Sports leagues seem beset by scandal these days, and it is not going away anytime soon. Why? We still watch. The dollars from sponsors and advertisers keeps flowing, seemingly without end. One of the key factors to all this is the waiting game they play. Once games starts fans care less about the off-field scandals and more about the winning percentage of the team. This is what happened with the NFL and the Ray Rice situation. Deal with the situation in a ham-fisted fashion, but once games start the story goes to the back pages. Let’s also not consider that the way the NFL handled the case and the resulting punishment probably reduces the number of women married to pro-athletes coming forward. That is not newsworthy certainly, or at least not as important as which quarterback will increase the chances for Philadelphia to win over New York.

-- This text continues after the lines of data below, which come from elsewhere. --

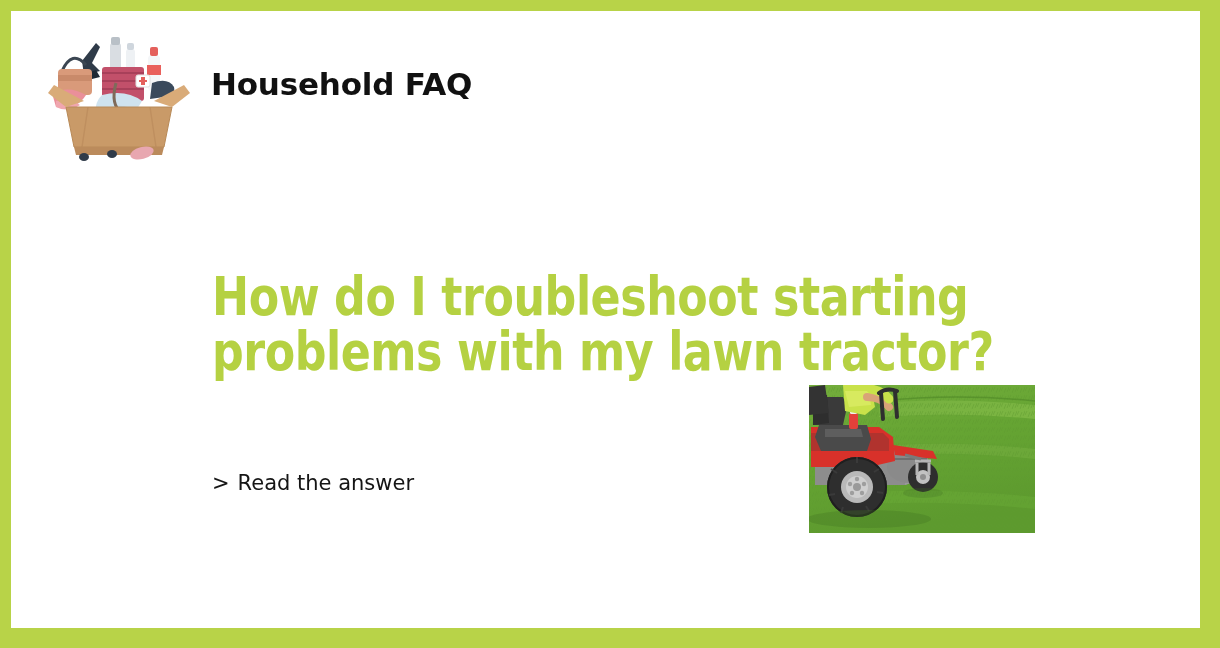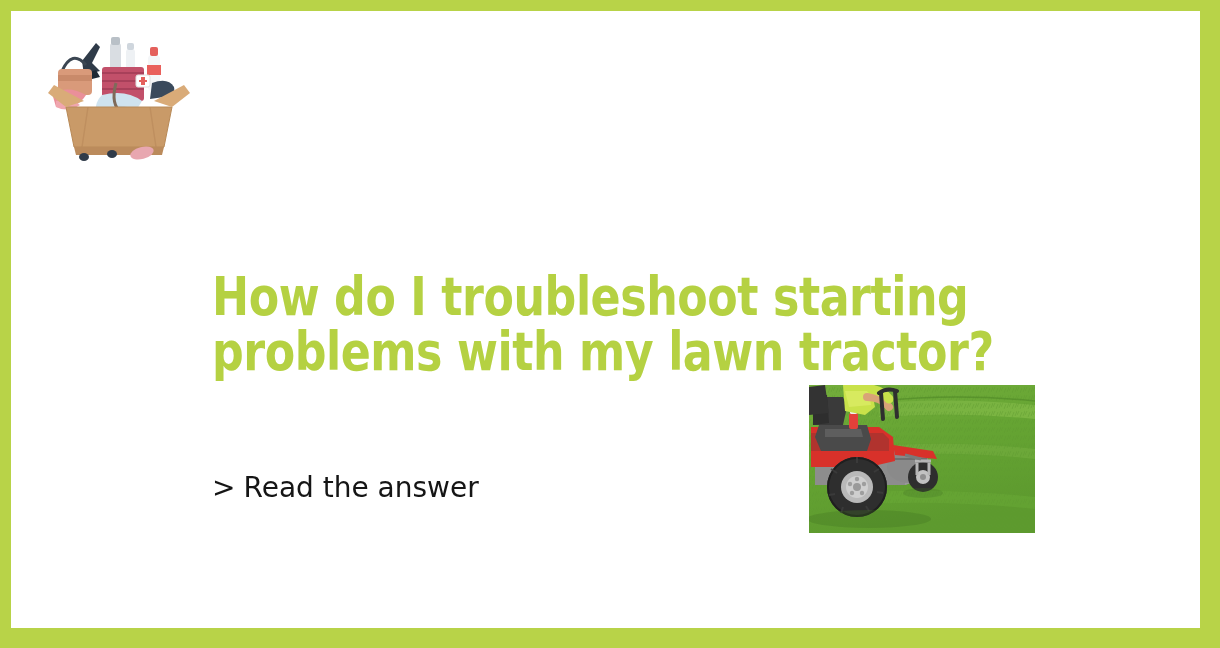--- a/index.html
+++ b/index.html
@@ -85,21 +85,21 @@
     transform-origin: left top;
   }
 
   
   .read-answer {
     position: absolute;
     left: 201px;
     top: 460px;
     font-family: "DejaVu Sans", sans-serif;
     font-weight: normal;
-    font-size: 28px;
+    font-size: 21px;
     color: #151515;
     white-space: nowrap;
     text-decoration: none;
   }
   .read-answer .chev {
     display: inline-block;
     margin-right: 8px;
   }
 
   
@@ -172,20 +172,21 @@
           <path d="M128 84 L146 70 L140 62 L110 78 Z" fill="#d9ab78"></path>
 
           <path d="M30 124 L120 124 L118 132 L32 132 Z" fill="#bb8b5c"></path>
 
           <ellipse cx="40" cy="134" rx="5" ry="4" fill="#2f3b49"></ellipse>
           <ellipse cx="68" cy="131" rx="5" ry="4" fill="#2f3b49"></ellipse>
           <ellipse cx="98" cy="130" rx="12" ry="6" fill="#e8a7b0" transform="rotate(-15 98 130)"></ellipse>
         </svg>
       </div>
 
+      <div class="header-title">Household FAQ</div>
 
     </div>
 
     <div class="question-title">
       <div>How do I troubleshoot starting</div>
       <div>problems with my lawn tractor?</div>
     </div>
 
     <a class="read-answer" href="#">
       <span class="chev">&gt;</span><span>Read the answer</span>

So it is no surprise this exists in soccer. I knew this was the case since 1990 when the World Cup semifinal match between (host) Italy and Argentina had a suspicious amount of extra time added to try to give the Italians a change to make it to the finals in their home country. For goodness sake the mob fixed games in the Italian league a few seasons ago. The money is there and the temptation is obviously high. I doubt it will change though. People will continue to watch, and soon enough there will be stories about a player’s performance, or the next great prodigy that will move these stories off the front page. Scandals in sports are here to stay, and will remain part of the news cycle, at least as there are no games to watch.